Given entries: Begin
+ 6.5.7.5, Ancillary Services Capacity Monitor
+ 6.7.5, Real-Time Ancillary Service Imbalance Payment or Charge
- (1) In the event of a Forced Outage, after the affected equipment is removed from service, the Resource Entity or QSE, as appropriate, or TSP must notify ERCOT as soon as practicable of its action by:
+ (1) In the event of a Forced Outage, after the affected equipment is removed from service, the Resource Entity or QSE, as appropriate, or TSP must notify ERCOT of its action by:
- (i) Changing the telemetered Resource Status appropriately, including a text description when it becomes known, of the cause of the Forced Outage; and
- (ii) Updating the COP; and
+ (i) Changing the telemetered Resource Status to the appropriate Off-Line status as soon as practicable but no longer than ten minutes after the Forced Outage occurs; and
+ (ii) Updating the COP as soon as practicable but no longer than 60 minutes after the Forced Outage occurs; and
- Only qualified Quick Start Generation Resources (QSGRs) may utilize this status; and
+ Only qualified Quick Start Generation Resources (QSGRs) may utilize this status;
Given entries: End
Given entries: Begin
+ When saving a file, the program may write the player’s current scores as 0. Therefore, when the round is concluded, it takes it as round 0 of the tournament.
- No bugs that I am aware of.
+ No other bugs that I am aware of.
Given entries: End
Please return only the lines above, starting at the line that has "Services Capacity Monitor" and ending at the line that has "notify ERCOT of", keeping both and leaving each one unchanged.

+ 6.5.7.5, Ancillary Services Capacity Monitor
+ 6.7.5, Real-Time Ancillary Service Imbalance Payment or Charge
- (1) In the event of a Forced Outage, after the affected equipment is removed from service, the Resource Entity or QSE, as appropriate, or TSP must notify ERCOT as soon as practicable of its action by:
+ (1) In the event of a Forced Outage, after the affected equipment is removed from service, the Resource Entity or QSE, as appropriate, or TSP must notify ERCOT of its action by:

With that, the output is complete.